Give the records back exactly as written, but without the images.

Data records:
──────────────────────────────
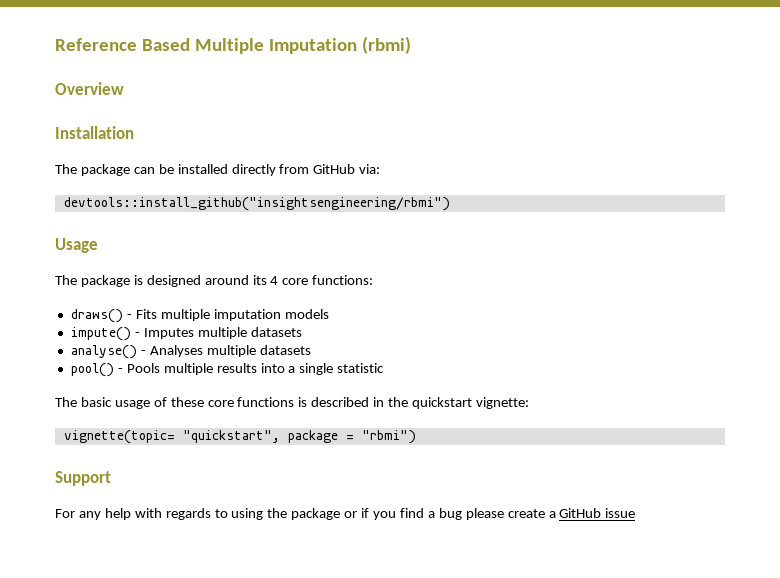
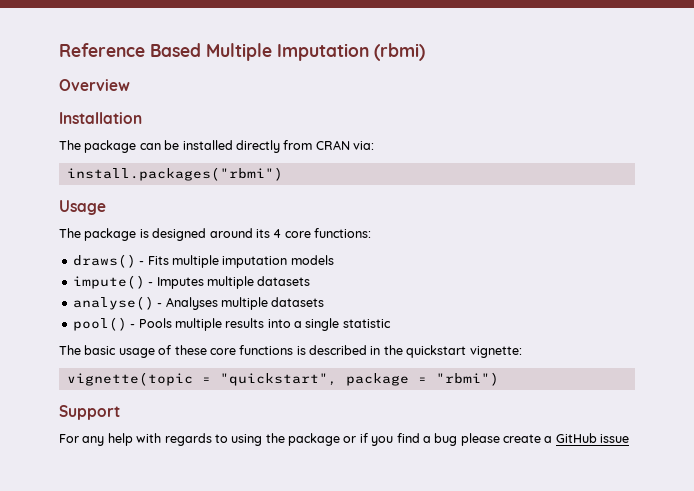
- The package can be installed directly from GitHub via:
+ The package can be installed directly from CRAN via:
- devtools::install_github("insightsengineering/rbmi")
+ install.packages("rbmi")
- vignette(topic= "quickstart", package = "rbmi")
+ vignette(topic = "quickstart", package = "rbmi")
──────────────────────────────
Answer box:
- The package can be installed directly from GitHub via:
+ The package can be installed directly from CRAN via:
- devtools::install_github("insightsengineering/rbmi")
+ install.packages("rbmi")
- vignette(topic= "quickstart", package = "rbmi")
+ vignette(topic = "quickstart", package = "rbmi")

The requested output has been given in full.